Sales surged in the first quarter at drugs giant AstraZeneca on the back of its push into cancer drugs and emerging markets.
Revenues grew for the third consecutive quarter, with a 14% increase in product sales to 5.5 billion US dollars (£4.2 billion) after removing currency fluctuations.
In February, the FTSE 100 company reported annual sales growth for the first time since 2009, turning the business round after it was hampered by patent losses.

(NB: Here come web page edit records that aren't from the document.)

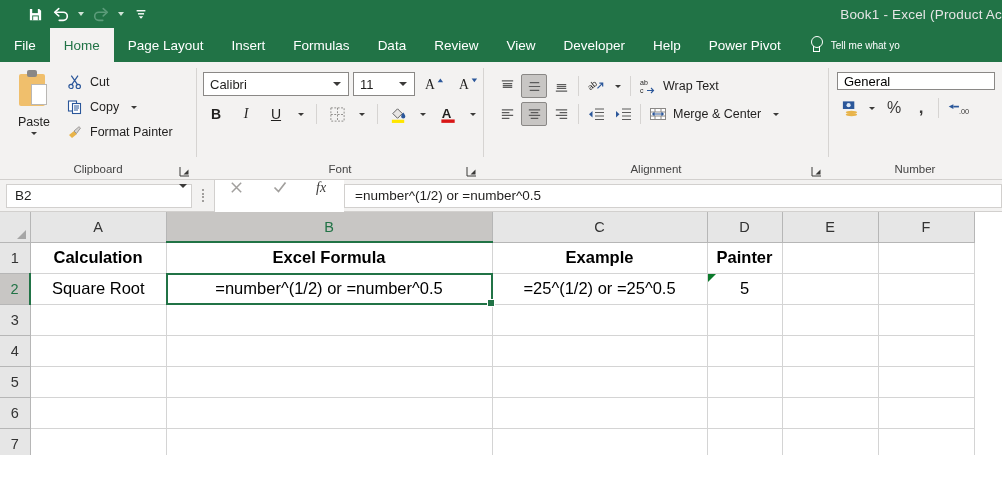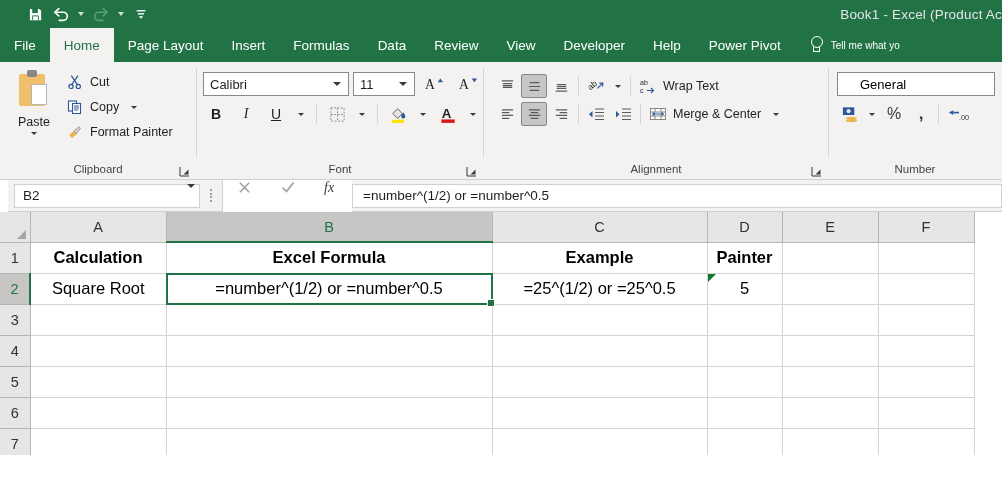--- a/index.html
+++ b/index.html
@@ -106,7 +106,7 @@
 
   
   .numg { width: 172px; }
-  .num-combo { width:158px; height:24px; border:1px solid #8a8886; background:#fff; display:flex; align-items:center; padding-left:22px; font-size:13px;}
+  .num-combo { width:158px; height:18px; border:1px solid #8a8886; background:#fff; display:flex; align-items:center; padding-left:6px; font-size:13px;}
 
   
   .fbar { height: 32px; background:#f3f2f1; display:flex; align-items:center; padding:0 0 0 6px; gap:0; border-bottom:1px solid #d2d0ce;margin-left:8px; }

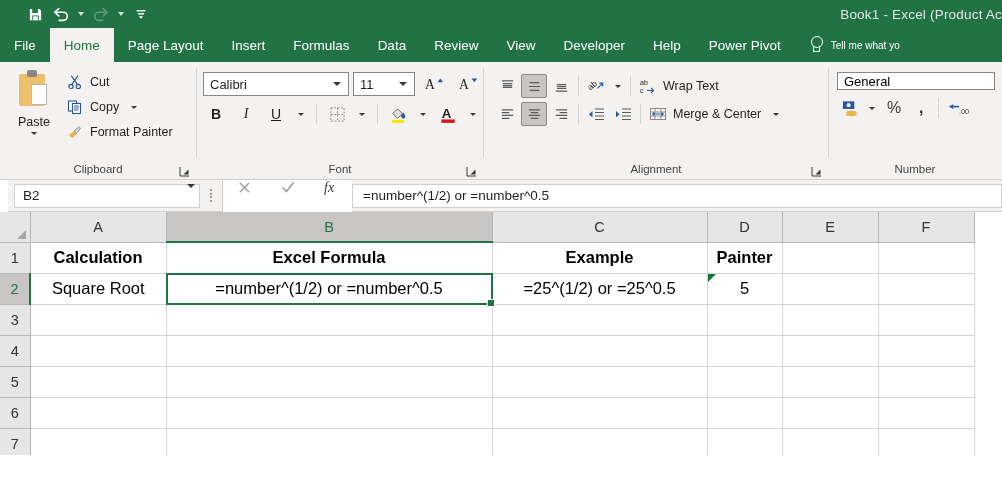--- a/index.html
+++ b/index.html
@@ -109,7 +109,7 @@
   .num-combo { width:158px; height:18px; border:1px solid #8a8886; background:#fff; display:flex; align-items:center; padding-left:6px; font-size:13px;}
 
   
-  .fbar { height: 32px; background:#f3f2f1; display:flex; align-items:center; padding:0 0 0 6px; gap:0; border-bottom:1px solid #d2d0ce;margin-left:8px; }
+  .fbar { height: 32px; background:#f3f2f1; display:flex; align-items:center; padding:0 0 0 6px; gap:0; border-bottom:1px solid #d2d0ce; }
   .namebox {
     width: 186px; height: 24px; background:#fff; border:1px solid #d2d0ce; display:flex; align-items:center;
     padding:0 4px 0 8px; font-size:13.5px; color:#201f1e;

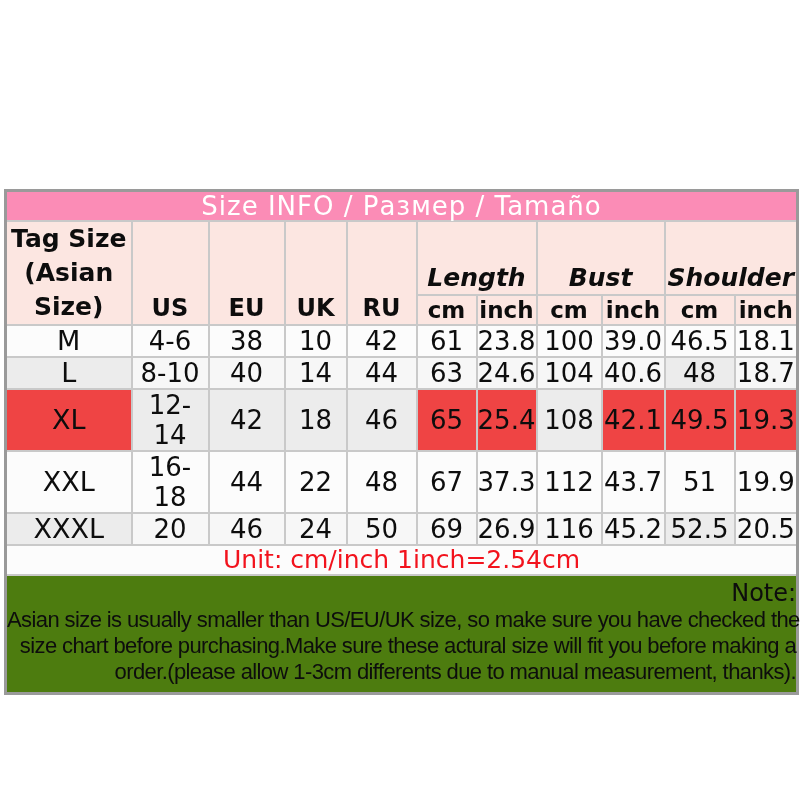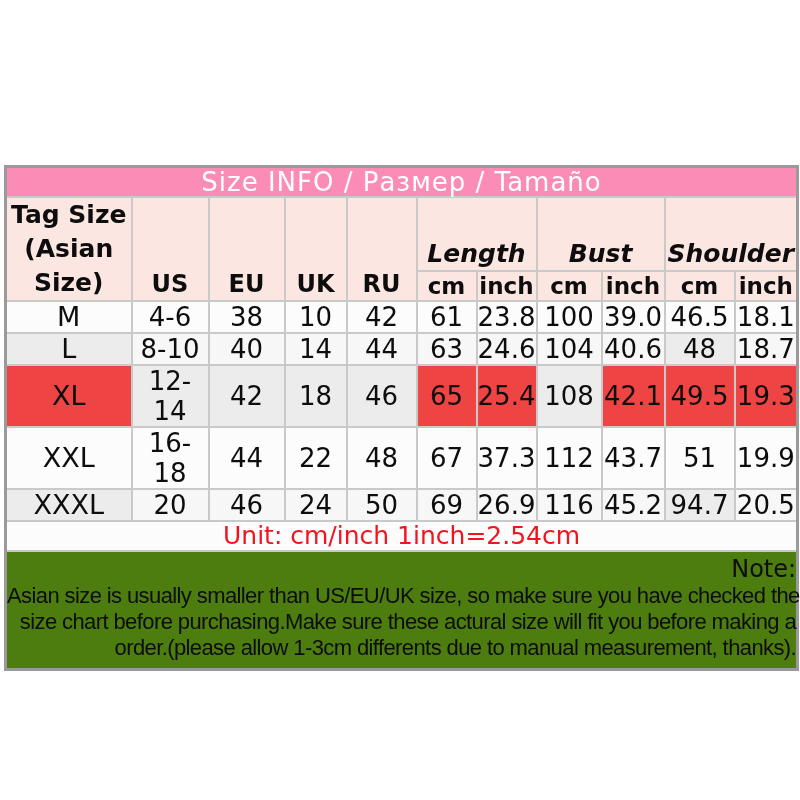--- a/index.html
+++ b/index.html
@@ -4,7 +4,7 @@
 <style>
   html,body{margin:0;padding:0;background:#ffffff;width:800px;height:800px;position:relative;
             font-family:"DejaVu Sans","Liberation Sans",sans-serif;}
-  .chart-wrap{position:absolute;left:4px;top:165px;width:792px;}
+  .chart-wrap{position:absolute;left:4px;top:189px;width:792px;}
   table.size-table{border-collapse:collapse;table-layout:fixed;width:792px;
                    color:var(--text,#0d0d0d);border:3px solid var(--outer,#9a9a9a);}
   .size-table td,.size-table th{border:2px solid var(--grid,#c9c9c9);padding:0;text-align:center;

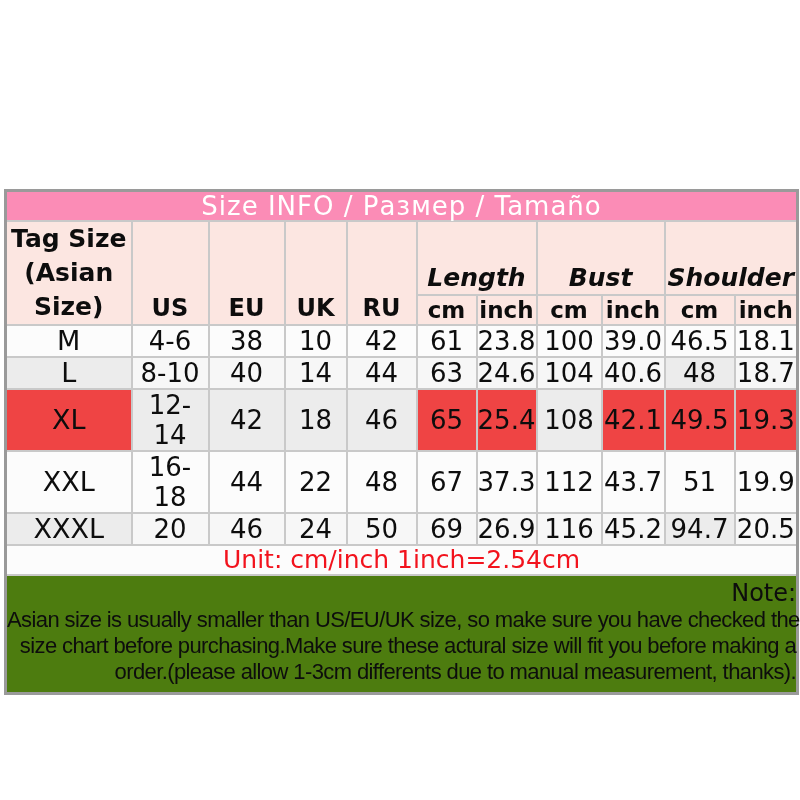--- a/index.html
+++ b/index.html
@@ -143,7 +143,7 @@
         <td>26.9</td>
         <td>116</td>
         <td>45.2</td>
-        <td class="dk">94.7</td>
+        <td class="dk">52.5</td>
         <td>20.5</td>
       </tr>
     </tbody>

The turnaround has been driven by its growth in cancer drug sales, which soared 59% to 1.9 billion US dollars (£1.5 billion) and accounted for 35% of total product sales.
It is heavily investing in cancer treatment development to continue sales growth, and last month announced plans to pay up to 6.9 billion US dollars (£5.3 billion) to Japan’s Daiichi Sankyo to develop and sell next-generation drugs.
Sales in Europe fell by 6%, while sales in the US jumped by 20%.
Profitability also improved as its operating margin rose 7 percentage points to 20%.
AstraZeneca said it is on track to hit its annual sales and earnings targets and has extensively prepared to deal with the impact of a disorderly exit from the EU.
Astrazeneca CEO Pascal Soriot said: “Our core operating profit almost doubled, demonstrating strong operating-margin improvement.
“Together with this encouraging financial start to the year, our highly-productive and sustainable pipeline continued to deliver.”
Nicholas Hyett, equity analyst at Hargreaves Lansdown, said: “Pascal Soriot will be feeling a degree of vindication in these numbers. Revenue growth is no longer a matter of faith for Astra investors, it can be seen in black and white.”
Shares rose 0.2% to 5,901p in early trading on Friday.